From a viewer’s perspective, this looked like a bratty singer throwing a tantrum because she didn’t get what she wanted, but in reality, Zoe has been fighting for people to know the truth of what happened on that day ever since. Taking to TikTok to tell her side of events, people are listening by the millions. With over 600k followers, nearly 10 million likes and an army of angry people demanding justice for her, Zoe Alexander spoke to The Tab about what happened on that day and how the witch hunt afterwards drove her to her lowest point.

@zoealexanderuk#duet with @thatsmypurseidontknowyou #xfactor #fyp #zoealexander♬ original sound – devon rae ⚡️

‘I had a nagging feeling that something wasn’t right’

Zoe Alexander knew that there was something wrong the moment she arrived at the venue for her audition. “I had a nagging feeling from the moment I arrived at 6am that something wasn’t right,” she told The Tab. “Throughout the day we all started to realise that the attention was totally focused on me whilst the other acts barely mattered. My family and friends all felt it but didn’t know why.”

Having spoken to producers beforehand, she had been assured to submit Pink songs despite wanting to pick songs that she thought demonstrated her vocal range better.

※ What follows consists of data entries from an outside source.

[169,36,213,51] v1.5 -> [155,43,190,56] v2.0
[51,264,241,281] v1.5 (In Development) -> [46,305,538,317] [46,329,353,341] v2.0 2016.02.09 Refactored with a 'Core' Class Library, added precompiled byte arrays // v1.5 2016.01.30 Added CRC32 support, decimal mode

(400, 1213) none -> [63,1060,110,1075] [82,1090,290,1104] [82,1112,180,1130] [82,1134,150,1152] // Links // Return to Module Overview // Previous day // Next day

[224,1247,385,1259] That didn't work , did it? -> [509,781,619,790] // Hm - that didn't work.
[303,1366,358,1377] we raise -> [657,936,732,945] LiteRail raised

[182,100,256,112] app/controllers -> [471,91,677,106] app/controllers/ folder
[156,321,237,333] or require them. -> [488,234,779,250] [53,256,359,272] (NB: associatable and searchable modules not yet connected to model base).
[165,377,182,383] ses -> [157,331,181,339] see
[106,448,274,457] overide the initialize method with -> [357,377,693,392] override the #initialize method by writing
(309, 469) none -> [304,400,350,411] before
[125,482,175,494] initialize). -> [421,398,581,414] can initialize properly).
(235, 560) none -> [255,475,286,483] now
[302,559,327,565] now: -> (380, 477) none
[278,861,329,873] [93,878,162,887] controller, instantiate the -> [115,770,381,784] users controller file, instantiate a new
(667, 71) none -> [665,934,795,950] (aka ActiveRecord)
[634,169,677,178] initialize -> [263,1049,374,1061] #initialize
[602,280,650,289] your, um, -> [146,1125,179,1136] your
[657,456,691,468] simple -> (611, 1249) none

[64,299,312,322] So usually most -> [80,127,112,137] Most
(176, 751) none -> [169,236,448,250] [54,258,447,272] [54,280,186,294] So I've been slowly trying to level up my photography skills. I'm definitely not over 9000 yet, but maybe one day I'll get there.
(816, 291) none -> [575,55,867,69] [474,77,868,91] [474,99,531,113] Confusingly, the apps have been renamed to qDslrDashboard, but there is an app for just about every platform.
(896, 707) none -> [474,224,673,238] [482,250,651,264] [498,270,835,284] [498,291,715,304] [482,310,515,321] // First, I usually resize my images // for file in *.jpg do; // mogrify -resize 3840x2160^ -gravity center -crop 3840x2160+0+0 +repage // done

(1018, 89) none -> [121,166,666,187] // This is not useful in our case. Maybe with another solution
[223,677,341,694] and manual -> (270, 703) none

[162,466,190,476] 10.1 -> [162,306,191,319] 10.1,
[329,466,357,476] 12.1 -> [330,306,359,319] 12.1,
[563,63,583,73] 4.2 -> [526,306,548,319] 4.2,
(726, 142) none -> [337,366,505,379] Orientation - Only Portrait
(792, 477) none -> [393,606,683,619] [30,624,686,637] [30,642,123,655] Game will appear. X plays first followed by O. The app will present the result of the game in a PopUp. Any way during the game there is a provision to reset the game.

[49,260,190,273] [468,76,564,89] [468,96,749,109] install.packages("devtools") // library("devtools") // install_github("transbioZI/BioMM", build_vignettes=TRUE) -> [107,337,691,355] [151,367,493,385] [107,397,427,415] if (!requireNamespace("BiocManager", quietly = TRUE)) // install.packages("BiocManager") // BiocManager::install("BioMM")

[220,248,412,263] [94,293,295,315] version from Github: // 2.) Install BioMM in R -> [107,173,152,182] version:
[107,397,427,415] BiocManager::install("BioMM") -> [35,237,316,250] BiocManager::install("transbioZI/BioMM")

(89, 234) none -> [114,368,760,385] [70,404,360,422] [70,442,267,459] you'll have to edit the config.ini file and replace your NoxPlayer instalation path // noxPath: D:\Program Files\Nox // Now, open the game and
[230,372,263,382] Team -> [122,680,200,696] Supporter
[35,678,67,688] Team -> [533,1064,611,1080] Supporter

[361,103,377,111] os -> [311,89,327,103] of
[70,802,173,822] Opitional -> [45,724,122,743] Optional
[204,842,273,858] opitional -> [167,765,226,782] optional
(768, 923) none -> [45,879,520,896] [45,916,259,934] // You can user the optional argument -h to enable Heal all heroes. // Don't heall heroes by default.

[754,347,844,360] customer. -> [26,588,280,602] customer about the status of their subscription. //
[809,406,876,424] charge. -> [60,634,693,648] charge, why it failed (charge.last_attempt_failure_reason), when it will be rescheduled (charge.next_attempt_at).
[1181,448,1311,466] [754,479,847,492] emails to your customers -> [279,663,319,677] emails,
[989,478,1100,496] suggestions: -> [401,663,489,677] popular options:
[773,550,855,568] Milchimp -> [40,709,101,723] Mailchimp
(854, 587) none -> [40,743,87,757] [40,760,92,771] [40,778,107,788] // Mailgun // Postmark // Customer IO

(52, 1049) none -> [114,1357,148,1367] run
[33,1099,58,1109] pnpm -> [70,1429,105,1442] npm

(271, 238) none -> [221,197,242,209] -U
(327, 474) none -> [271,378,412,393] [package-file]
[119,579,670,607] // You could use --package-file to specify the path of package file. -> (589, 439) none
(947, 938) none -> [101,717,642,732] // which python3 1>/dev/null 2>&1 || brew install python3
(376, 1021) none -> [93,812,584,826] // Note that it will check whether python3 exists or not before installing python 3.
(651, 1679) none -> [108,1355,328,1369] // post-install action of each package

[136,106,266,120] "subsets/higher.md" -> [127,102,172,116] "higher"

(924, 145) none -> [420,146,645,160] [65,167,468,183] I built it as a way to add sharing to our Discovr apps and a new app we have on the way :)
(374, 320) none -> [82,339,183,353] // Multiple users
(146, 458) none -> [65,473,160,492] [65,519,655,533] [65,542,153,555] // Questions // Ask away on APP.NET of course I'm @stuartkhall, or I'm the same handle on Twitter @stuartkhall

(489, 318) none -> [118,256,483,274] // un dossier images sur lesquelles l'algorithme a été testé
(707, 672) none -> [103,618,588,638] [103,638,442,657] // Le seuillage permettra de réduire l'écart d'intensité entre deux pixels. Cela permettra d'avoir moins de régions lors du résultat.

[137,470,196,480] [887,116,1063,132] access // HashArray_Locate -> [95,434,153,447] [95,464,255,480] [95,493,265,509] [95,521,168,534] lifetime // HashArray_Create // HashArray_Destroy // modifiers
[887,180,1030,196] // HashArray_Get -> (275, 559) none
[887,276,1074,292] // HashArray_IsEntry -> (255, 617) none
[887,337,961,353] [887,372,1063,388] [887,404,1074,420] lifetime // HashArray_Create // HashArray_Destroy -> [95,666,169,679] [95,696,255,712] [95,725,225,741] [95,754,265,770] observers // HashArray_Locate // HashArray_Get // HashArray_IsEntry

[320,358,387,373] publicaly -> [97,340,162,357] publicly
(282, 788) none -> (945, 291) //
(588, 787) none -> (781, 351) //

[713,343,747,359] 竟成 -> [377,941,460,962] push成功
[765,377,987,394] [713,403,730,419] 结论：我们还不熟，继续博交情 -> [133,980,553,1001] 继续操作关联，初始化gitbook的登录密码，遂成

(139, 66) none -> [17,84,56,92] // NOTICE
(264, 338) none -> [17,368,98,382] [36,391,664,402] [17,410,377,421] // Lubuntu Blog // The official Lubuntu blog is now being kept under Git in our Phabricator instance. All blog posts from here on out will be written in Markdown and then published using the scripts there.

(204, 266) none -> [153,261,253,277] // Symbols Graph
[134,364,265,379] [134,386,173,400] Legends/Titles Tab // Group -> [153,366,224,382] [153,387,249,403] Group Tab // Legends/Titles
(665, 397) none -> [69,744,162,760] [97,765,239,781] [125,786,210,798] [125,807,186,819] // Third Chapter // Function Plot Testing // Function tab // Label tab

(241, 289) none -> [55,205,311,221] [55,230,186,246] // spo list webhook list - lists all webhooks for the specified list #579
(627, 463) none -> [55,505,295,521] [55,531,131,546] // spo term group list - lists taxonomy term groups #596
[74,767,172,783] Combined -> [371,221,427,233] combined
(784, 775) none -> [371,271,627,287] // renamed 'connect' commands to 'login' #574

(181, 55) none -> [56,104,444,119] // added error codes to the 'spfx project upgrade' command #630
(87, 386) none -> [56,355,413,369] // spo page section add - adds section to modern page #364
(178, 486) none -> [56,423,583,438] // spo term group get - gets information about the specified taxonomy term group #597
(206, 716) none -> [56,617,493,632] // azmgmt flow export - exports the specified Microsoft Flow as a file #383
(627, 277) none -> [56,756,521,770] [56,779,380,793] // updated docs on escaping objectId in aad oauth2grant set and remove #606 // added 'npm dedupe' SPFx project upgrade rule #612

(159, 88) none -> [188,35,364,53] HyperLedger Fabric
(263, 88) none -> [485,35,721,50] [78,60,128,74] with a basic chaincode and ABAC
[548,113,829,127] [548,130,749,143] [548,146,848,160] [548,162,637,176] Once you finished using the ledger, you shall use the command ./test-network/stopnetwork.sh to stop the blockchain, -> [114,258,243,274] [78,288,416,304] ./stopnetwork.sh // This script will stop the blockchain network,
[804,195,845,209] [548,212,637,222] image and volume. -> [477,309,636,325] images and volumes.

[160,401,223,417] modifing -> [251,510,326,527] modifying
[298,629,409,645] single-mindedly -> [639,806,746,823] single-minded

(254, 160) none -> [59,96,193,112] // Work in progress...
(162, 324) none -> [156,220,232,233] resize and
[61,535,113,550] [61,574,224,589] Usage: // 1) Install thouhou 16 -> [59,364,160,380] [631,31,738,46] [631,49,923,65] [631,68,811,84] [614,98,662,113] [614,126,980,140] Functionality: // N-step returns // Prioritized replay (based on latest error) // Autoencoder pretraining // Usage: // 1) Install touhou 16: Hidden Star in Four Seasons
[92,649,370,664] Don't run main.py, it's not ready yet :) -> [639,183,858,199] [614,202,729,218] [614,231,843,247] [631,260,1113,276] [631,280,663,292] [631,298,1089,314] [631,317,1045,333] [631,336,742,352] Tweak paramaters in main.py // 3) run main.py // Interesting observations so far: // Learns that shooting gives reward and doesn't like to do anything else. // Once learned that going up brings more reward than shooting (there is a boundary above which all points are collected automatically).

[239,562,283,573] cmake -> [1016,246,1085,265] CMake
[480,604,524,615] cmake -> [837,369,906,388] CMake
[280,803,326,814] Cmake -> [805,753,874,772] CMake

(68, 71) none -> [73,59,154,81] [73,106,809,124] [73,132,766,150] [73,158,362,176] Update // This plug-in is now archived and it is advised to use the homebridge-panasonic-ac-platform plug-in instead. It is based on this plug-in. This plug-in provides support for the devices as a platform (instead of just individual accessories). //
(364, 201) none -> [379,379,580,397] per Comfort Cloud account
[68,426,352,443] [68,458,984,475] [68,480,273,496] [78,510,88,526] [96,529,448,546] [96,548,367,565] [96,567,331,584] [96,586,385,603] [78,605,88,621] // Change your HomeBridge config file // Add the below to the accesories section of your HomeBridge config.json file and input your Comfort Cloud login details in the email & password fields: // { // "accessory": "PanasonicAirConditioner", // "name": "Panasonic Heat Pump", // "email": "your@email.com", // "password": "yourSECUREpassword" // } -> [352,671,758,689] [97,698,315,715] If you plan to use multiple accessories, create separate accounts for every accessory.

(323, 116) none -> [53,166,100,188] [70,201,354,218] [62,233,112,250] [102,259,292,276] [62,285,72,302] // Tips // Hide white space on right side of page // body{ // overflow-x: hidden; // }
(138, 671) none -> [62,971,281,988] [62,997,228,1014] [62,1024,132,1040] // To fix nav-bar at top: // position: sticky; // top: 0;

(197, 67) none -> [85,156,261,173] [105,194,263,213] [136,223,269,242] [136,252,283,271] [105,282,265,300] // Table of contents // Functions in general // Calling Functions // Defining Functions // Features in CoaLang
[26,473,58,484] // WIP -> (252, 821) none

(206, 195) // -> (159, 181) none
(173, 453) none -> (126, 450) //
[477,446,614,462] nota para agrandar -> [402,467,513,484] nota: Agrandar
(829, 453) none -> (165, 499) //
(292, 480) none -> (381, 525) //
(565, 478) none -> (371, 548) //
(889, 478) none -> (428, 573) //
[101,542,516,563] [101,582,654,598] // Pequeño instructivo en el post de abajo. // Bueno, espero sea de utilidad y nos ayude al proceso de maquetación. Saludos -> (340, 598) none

After all, she wanted to move away from the Pink image that had followed her around as a performer.

As she walked out in front of the 5,000-strong crowd, Zoe’s confidence already knocked after an uneasy chat with host Dermot O’Leary, the ordeal began. “The moment it struck me that their intentions were not good was when I walked out on the stage – it was like looking into the faces of four executioners.”

From her song choice to her appearance, Gary Barlow, Louis Walsh, Nicole Scherzinger and Tulisa Contostavlos immediately began dissecting everything that she had been told to meticulously prepare beforehand. “They told me I had chosen the wrong song, that I wasn’t being myself, that I was just being Pink and I needed to find myself,” Zoe told The Tab.

After singing Pink’s So What, she was stopped and told that she was too similar to Pink. She was then given the “chance” to sing Emeli Sandé’s Next To Me. Again, after a short performance, she was stopped and told she needed to find her own identity as a performer.

Zoe stormed offstage, throwing her microphone and pushing a cameraman. All of the footage was caught on cameras that were dotted in the corners of every room. She believes the judges feigned shock and disgust at her actions, all the while trying to get as much of a reaction as possible. Outwardly, it was classic 2010s reality TV – a slightly dramatic contestant faced with judges exploiting the situation to make good telly. But Zoe felt set up by what had happened behind the scenes, that producers had misled her by asking her to sing Pink songs.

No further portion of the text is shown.